##### EXTRACTED MATERIAL #####

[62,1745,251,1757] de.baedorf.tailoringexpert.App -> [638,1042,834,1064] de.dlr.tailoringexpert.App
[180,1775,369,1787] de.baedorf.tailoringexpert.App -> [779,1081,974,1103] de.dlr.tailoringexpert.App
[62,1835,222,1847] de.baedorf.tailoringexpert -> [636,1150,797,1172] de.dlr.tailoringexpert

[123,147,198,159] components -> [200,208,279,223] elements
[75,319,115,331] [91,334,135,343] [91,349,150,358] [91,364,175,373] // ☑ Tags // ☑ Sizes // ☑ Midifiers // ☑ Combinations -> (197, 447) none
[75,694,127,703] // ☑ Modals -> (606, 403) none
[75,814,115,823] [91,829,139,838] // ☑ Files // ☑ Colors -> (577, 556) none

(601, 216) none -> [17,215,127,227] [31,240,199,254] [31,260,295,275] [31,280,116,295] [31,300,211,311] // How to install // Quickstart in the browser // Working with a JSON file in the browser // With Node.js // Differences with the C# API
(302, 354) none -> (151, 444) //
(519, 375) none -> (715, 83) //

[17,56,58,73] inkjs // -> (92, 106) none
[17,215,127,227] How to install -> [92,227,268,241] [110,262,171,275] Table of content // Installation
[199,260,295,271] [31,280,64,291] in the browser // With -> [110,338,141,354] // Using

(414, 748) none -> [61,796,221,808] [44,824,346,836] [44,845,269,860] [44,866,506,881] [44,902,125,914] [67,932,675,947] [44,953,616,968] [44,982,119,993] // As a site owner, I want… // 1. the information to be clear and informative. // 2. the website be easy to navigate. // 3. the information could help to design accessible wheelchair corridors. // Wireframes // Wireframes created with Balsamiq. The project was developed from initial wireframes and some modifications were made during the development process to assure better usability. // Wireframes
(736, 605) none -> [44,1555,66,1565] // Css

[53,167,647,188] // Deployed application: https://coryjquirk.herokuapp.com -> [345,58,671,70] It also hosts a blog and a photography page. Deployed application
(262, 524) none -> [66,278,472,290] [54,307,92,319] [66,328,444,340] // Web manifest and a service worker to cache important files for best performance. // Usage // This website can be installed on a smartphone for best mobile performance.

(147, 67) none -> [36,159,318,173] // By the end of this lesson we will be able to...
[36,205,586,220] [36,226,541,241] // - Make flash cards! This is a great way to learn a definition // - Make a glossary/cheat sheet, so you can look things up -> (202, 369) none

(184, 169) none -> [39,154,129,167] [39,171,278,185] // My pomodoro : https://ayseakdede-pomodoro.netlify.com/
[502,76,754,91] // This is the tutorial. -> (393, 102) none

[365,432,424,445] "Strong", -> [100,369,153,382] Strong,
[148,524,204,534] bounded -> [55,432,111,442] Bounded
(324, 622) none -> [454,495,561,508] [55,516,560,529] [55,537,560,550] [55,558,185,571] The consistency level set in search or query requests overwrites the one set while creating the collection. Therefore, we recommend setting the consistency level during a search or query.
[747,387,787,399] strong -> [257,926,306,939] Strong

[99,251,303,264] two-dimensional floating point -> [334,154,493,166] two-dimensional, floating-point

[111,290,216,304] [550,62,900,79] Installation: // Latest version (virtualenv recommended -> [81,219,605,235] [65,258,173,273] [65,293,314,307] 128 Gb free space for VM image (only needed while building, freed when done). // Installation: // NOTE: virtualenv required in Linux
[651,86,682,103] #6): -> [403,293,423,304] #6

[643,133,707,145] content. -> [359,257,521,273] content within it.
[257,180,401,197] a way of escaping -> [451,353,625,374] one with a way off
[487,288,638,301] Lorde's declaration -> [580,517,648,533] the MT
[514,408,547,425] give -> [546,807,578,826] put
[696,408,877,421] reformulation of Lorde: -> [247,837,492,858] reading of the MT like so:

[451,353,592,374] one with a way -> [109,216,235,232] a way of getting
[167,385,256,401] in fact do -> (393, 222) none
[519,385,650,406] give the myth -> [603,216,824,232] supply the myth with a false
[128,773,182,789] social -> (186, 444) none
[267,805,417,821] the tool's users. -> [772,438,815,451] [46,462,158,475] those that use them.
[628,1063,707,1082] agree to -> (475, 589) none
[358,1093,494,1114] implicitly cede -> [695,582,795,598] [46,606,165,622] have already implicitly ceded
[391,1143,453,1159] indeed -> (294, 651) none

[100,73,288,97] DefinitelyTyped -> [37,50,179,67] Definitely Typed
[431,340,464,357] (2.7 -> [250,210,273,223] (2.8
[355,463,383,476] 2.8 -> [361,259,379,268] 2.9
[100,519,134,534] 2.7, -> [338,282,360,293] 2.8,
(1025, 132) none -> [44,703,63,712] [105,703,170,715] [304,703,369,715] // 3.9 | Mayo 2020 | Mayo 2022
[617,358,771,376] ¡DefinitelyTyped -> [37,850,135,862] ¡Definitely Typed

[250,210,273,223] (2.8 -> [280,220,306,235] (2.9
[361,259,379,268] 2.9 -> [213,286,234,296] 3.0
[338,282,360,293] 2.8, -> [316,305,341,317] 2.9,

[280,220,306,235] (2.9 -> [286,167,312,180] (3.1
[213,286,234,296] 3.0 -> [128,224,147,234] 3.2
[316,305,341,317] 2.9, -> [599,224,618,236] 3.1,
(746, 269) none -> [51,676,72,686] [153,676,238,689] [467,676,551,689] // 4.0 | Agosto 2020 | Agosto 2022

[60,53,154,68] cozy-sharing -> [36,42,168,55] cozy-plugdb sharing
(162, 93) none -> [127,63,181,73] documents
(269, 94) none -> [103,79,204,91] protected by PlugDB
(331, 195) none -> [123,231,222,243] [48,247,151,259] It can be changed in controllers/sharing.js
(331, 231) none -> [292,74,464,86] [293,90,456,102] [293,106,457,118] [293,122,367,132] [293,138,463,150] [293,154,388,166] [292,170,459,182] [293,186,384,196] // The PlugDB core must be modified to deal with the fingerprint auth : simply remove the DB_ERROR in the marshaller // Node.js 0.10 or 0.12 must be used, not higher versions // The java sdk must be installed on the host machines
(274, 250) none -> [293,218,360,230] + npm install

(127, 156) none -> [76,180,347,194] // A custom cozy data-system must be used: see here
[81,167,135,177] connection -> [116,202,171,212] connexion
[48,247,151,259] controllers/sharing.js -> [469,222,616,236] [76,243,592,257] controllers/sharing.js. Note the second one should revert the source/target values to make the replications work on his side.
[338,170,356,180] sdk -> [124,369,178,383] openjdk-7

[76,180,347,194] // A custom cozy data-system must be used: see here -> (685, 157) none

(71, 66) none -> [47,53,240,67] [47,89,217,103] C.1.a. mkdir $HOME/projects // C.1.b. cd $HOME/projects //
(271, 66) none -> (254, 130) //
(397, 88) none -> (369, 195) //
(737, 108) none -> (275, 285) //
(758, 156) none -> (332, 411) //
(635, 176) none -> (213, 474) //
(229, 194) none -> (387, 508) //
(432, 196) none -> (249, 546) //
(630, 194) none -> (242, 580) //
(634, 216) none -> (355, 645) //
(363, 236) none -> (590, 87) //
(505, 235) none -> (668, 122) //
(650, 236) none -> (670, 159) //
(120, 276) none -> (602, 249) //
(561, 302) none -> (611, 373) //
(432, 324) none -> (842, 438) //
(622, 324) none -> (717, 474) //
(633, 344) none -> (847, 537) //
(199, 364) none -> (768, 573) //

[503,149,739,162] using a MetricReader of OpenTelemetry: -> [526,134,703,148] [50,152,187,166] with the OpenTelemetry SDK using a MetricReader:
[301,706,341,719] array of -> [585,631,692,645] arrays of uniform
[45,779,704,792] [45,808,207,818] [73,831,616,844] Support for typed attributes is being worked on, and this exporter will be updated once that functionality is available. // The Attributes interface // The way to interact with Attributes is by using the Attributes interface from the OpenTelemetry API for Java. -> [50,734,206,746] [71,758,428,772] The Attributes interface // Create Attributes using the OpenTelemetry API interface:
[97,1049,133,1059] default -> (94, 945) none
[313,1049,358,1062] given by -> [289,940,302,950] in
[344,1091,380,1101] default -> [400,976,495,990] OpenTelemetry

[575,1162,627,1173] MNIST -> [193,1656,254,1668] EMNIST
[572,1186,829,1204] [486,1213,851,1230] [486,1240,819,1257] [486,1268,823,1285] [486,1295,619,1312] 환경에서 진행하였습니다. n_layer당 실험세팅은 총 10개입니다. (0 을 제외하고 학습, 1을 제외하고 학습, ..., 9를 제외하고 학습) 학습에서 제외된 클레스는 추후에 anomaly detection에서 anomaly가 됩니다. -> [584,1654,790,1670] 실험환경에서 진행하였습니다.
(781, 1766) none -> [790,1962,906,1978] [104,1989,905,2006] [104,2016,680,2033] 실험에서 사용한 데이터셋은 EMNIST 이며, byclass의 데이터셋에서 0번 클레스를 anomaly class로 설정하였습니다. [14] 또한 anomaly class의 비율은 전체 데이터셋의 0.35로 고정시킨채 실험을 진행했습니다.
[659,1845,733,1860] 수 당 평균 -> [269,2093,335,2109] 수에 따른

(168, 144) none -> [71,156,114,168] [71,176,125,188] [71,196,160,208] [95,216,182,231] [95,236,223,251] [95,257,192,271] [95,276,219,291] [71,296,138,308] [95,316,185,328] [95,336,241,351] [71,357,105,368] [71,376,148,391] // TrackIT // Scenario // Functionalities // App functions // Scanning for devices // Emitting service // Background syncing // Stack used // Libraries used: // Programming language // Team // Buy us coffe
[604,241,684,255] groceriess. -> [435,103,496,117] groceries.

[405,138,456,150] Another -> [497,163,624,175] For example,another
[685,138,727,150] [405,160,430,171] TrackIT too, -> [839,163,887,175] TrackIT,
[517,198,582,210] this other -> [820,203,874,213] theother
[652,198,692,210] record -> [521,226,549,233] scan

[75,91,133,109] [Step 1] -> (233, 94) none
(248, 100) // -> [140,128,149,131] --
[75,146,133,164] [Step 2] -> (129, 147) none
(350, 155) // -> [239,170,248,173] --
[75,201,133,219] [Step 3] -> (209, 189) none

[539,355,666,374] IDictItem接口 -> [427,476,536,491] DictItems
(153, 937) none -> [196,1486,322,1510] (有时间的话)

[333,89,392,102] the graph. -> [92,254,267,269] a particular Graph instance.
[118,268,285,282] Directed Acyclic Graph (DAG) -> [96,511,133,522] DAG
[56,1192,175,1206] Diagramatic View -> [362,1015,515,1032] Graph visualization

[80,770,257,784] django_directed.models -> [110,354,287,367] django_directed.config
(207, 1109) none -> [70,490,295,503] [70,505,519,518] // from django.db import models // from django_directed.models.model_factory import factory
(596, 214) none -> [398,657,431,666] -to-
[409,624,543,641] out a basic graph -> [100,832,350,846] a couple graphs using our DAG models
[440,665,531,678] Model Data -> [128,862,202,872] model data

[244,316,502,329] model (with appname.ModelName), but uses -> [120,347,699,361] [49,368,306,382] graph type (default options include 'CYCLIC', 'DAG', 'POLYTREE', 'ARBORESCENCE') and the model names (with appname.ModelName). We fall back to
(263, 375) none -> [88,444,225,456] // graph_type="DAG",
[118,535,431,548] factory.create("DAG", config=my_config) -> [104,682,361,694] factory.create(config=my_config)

#####

WHAT IS NEEDED: Exactly the lines from the start of the entries through the one bearing "[123,147,198,159] components ->" are to be output, with both ends included.

EXERCISE OUTPUT:
[62,1745,251,1757] de.baedorf.tailoringexpert.App -> [638,1042,834,1064] de.dlr.tailoringexpert.App
[180,1775,369,1787] de.baedorf.tailoringexpert.App -> [779,1081,974,1103] de.dlr.tailoringexpert.App
[62,1835,222,1847] de.baedorf.tailoringexpert -> [636,1150,797,1172] de.dlr.tailoringexpert

[123,147,198,159] components -> [200,208,279,223] elements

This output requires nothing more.